Finanzielle Entlastung

Peter McDonald, Chef der Sozialversicherungsanstalt, hat darauf scharfe Antworten parat: Seit bald zehn Jahren würden Selbstständige laufend finanziell entlastet, zuletzt etwa in der Krankenversicherung und bei der Abfertigung neu. Dass es da und dort individuell natürlich Verbesserungsbedarf gebe, ändere nichts an einem "an sich sozial gerechten System".

Der SVA wehe allerdings eisiger Wind entgegen: Im Zuge des Sparpakets wurden ihr 135 Millionen Euro entzogen, "um damit Löcher im Bundesbudget zu stopfen".

Das mittlere Jahreseinkommen eines ausschließlich selbstständig Beschäftigten beträgt 10.900 Euro, rechnet Schubert vor. Bei Frauen seien es lediglich 8000 Euro, Teilzeitarbeit inkludiert. In der Wirtschaftskammer beziffert man ih- ren Lohn mit im Schnitt 26.000 Euro; laut Schubert sind hier aber etwaige Zusatzeinkünfte aus unselbstständiger Arbeit mit drin.

Zehn Prozent der Ein-Personen-Betriebe würden von der Sozialversicherung wegen offener Rechnungen exekutiert; gepfändet dürfe bis unter das Existenzminimum werden, fährt sie fort. Nur wenige Exekutionen würden umgesetzt, relativiert McDonald und verweist auf Zahlungen in Raten. " Die Leute verkaufen dafür ja auch ihre Couch", hält Schubert entgegen.

Hoher Akademikeranteil

Architekt Pichler empfiehlt jungen Branchenkollegen jedenfalls, sich "nie und nimmer" als Selbstständige verwirklichen zu wollen.

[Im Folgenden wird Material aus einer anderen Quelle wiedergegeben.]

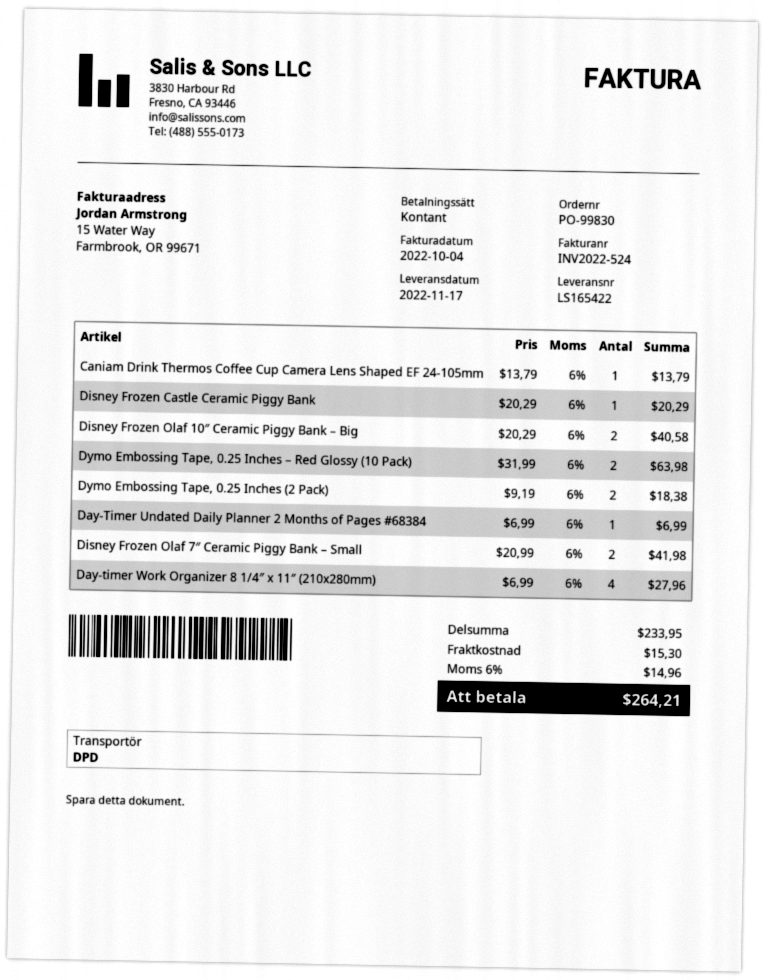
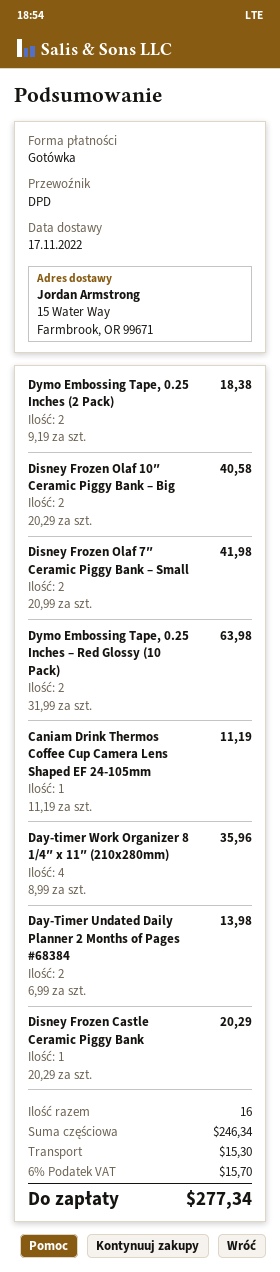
Caniam Drink Thermos Coffee Cup Camera Lens Shaped EF 24-105mm: 1 x 13.79 = 13.79 -> 1 x 11.19 = 11.19
Day-Timer Undated Daily Planner 2 Months of Pages #68384: 1 x 6.99 = 6.99 -> 2 x 6.99 = 13.98
Day-timer Work Organizer 8 1/4″ x 11″ (210x280mm): 4 x 6.99 = 27.96 -> 4 x 8.99 = 35.96
subtotal: 233.95 -> 246.34
tax: 6% = 14.96 -> 6% = 15.70
total: 264.21 -> 277.34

280.000 Einzelkämpfer schaffen sich ihre Jobs selbst. Der Akademikeranteil unter ihnen ist hoch. Zum Zeitpunkt der Unternehmensgründung blicken sie auf im Schnitt 15 Jahre an Berufserfahrung zurück. Rund 40 Prozent jedoch geben nach den ersten fünf Jahren wieder auf.

Zwölf Prozent galten laut EU-Statistiken zuletzt als armutsgefährdet; sieben Prozent sind es generell bei den Erwerbstätigen. Fast ein Fünftel arbeitet direkt bei ihren Kunden, erfragte die KMU-Forschung. 78 Prozent üben die Selbstständigkeit hauptberuflich aus. Sie bedienen überwiegend regionale Märkte. Die Bereitschaft, Mitarbeiter aufzunehmen, ist gesunken.

Jeder Selbstständige zahlt Sozialversicherung, mindestens 1,5 Euro am Tag. Im Vorjahr wurden von der SVA wegen offener Rechnungen 1900 in Konkurs geschickt.